The S&P 500 also suffered its worst fortnight in two years, posting back-to-back weekly losses exceeding 3%.

Investor sentiment soured amid growing recession fears, compounded by former President Donald Trump’s comments that the economy was in a "period of transition" and the administration’s warning of short-term economic pain before an anticipated recovery.

The so-called "Trump bump" has now turned into a slump, with the S&P 500 erasing all gains made since the 2024 election. The "Magnificent Seven" tech stocks have also entered bear market territory, plunging more than 20% since the start of the year.

Despite lower-than-expected consumer and producer price data, 10-year US Treasury yields remained stubbornly high, failing to provide a safe haven for investors.

Tesla crashes as sales slump, Musk’s influence questioned

Tesla (NASDAQ: TSLA) has now erased all post-election gains despite vocal support from Trump, as investors grow wary of declining sales and CEO Elon Musk’s controversial role in the administration.

Shares plunged to their lowest level in nearly five years on Monday, with JP Morgan slashing its first-quarter delivery forecast by 20% to 335,000 units, well below the consensus estimate of 430,000. If realized, this would mark an 8% year-on-year decline and Tesla’s weakest quarterly delivery figure since Q3 2022.

The company has also raised concerns about US trade policy.
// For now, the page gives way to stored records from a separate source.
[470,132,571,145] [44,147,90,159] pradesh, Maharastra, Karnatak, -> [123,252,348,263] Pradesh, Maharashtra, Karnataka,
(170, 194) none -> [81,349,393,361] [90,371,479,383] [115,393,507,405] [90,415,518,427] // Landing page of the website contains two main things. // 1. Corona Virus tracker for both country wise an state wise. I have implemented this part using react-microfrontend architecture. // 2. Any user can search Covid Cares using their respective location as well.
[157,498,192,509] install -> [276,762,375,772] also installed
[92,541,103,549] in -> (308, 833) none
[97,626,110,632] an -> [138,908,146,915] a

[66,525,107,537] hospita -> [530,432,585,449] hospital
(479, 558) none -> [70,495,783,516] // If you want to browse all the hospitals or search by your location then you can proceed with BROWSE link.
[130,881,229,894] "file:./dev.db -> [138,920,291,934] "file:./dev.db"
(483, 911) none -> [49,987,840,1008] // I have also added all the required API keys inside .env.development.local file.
In a letter to US Trade Representative Jamieson Greer, Tesla warned that the White House’s stance could expose American businesses to retaliatory tariffs and urged policymakers to ensure US companies are not inadvertently harmed.

Delta Air Lines plunges on profit warning

Delta Air Lines (NYSE: DAL) was among the hardest-hit stocks, tumbling 14% on Monday after slashing its first-quarter profit forecast by more than half. The airline now expects earnings of $0.30 to $0.50 per share, down from its earlier projection of $0.70 to $1.00.
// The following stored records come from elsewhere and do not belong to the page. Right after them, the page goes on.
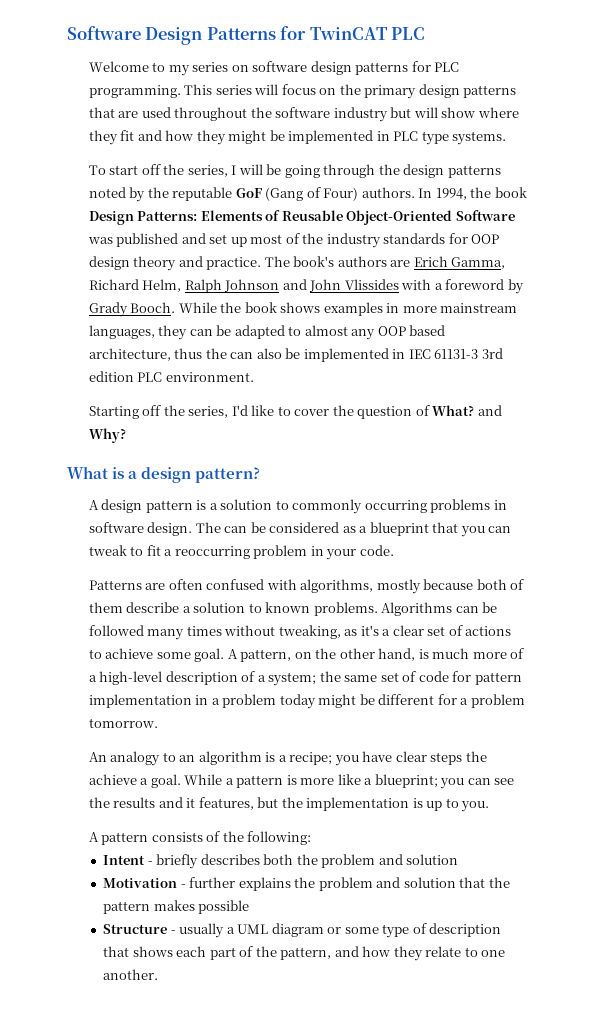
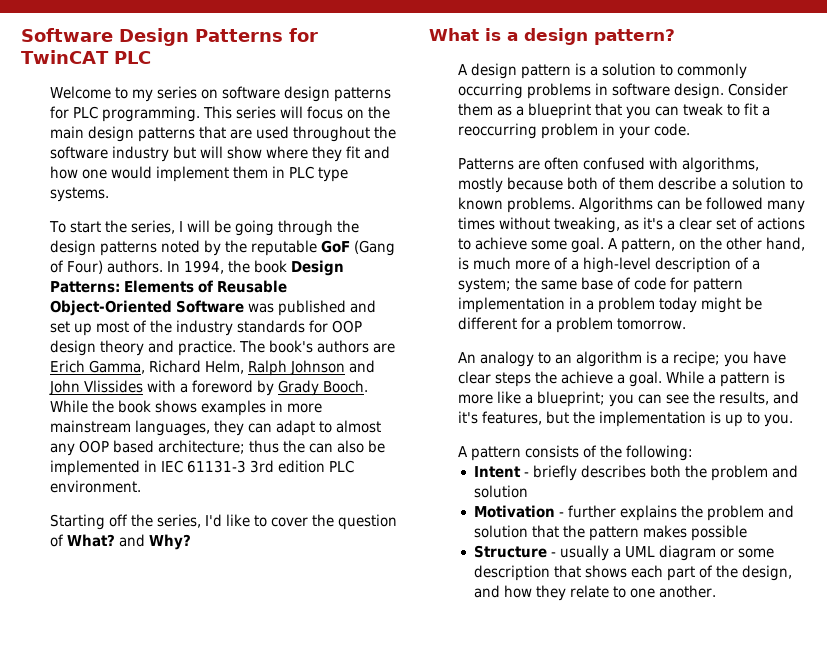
[364,85,417,99] primary -> [49,126,84,139] main
[196,130,374,145] they might be implemented -> [81,166,268,182] one would implement them
[141,164,161,175] off -> (101, 227) none
[216,325,285,339] be adapted -> [275,420,315,436] adapt
[88,348,171,361] architecture, -> [157,440,245,454] architecture;
[195,522,340,533] The can be considered -> [727,83,788,96] [457,103,493,116] Consider them
[380,672,399,682] set -> [580,277,613,290] base
[113,797,196,808] results and it -> [718,391,800,405] [457,411,478,424] results, and it's
[382,923,427,938] type of -> (775, 553) none
[280,947,332,960] pattern, -> [742,565,793,581] design,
Bank of America analysts said the downgrade was anticipated, but its severity took the market by surprise. They warned that more airlines could follow suit as economic uncertainty unfolds.

Delta CEO Ed Bastian told CNBC that corporate travel demand had weakened due to economic concerns, with businesses cutting back on spending. The airline now expects first-quarter revenue growth of 3% to 4% year-on-year, down from a previous forecast of 7% to 9%.
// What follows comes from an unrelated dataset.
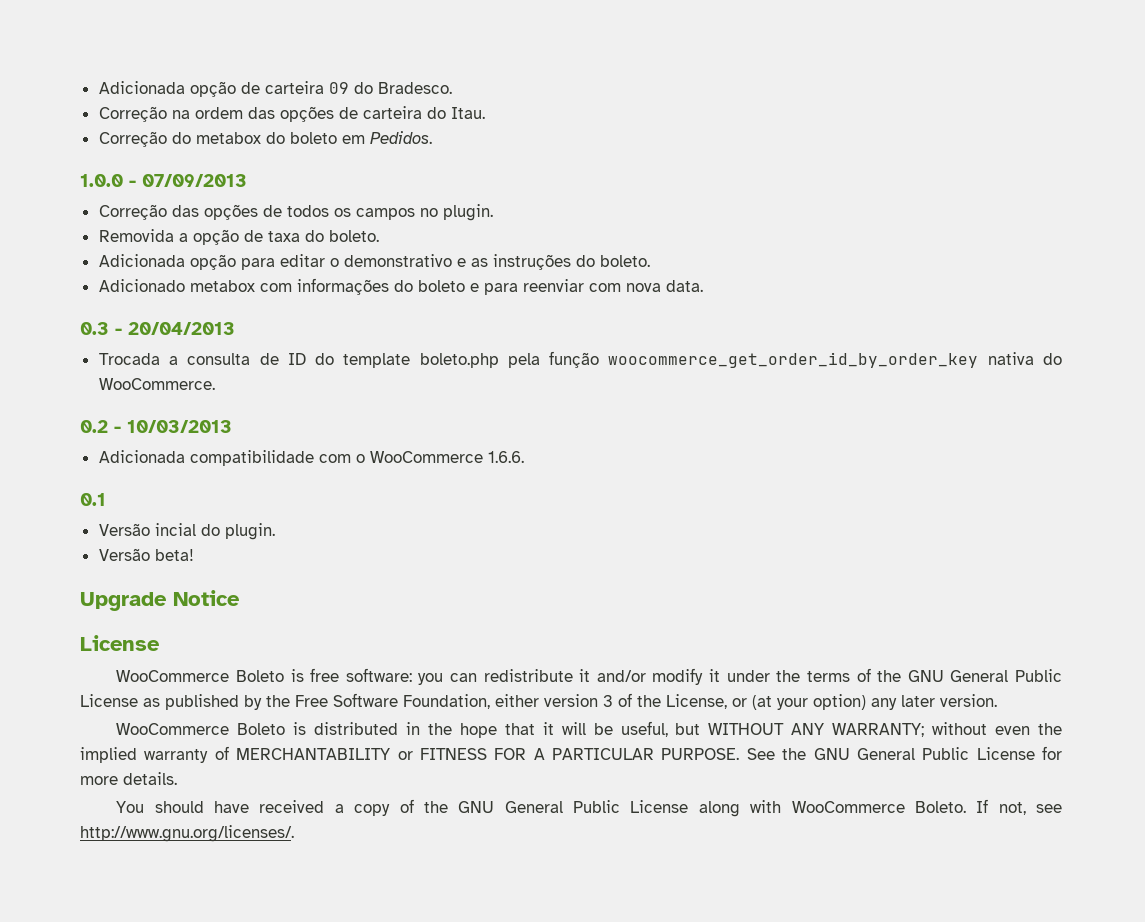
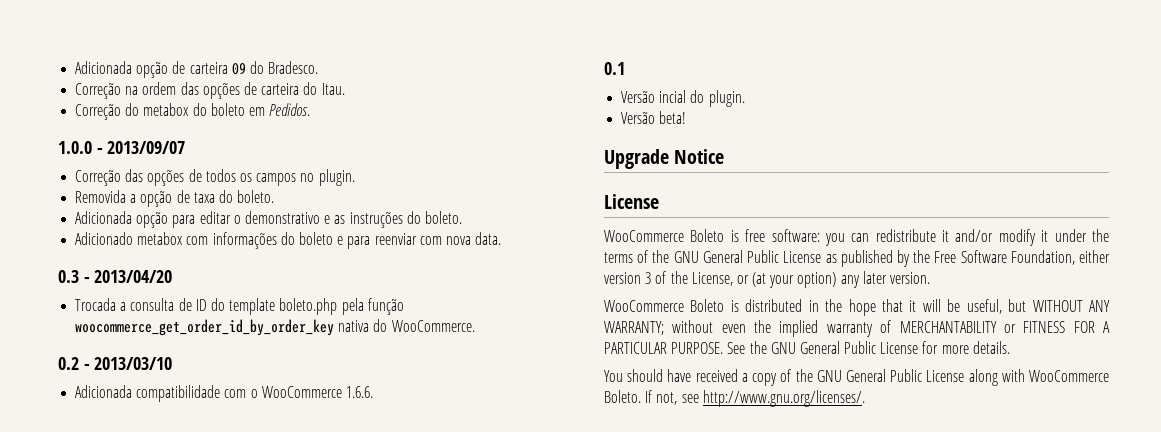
[142,174,247,187] 07/09/2013 -> [107,141,186,154] 2013/09/07
[128,322,235,335] 20/04/2013 -> [94,270,173,283] 2013/04/20
[127,420,232,433] 10/03/2013 -> [94,357,173,370] 2013/03/10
Retailers feel consumer strain

US retailers are also showing signs of strain as higher interest rates and lingering inflation weigh on consumer spending.

Dollar General CEO Todd Vasos said many low-income shoppers, who make up a significant portion of the chain’s customer base, are struggling to afford even basic necessities.

Walmart CEO Doug McMillon echoed these concerns, noting that some US shoppers were running out of money before the end of the month and opting for smaller pack sizes due to high food prices.

Consumer confidence has weakened, with a growing number of households pessimistic about their financial prospects. Analysts warn that rising unemployment concerns tied to President Trump’s economic policies could further dampen spending.

American Eagle Outfitters also issued a warning, saying 2025 revenue would likely miss expectations due to slowing demand for clothing and accessories. Department store chain Kohl’s and sporting goods retailer Dick’s Sporting Goods similarly forecast weaker sales for the year.

Market

With stocks under pressure, analysts warn that economic uncertainty, shifting trade policies, and weak consumer sentiment could prolong market volatility. Investors will be closely watching upcoming economic data and corporate earnings for further signals on the trajectory of the US economy.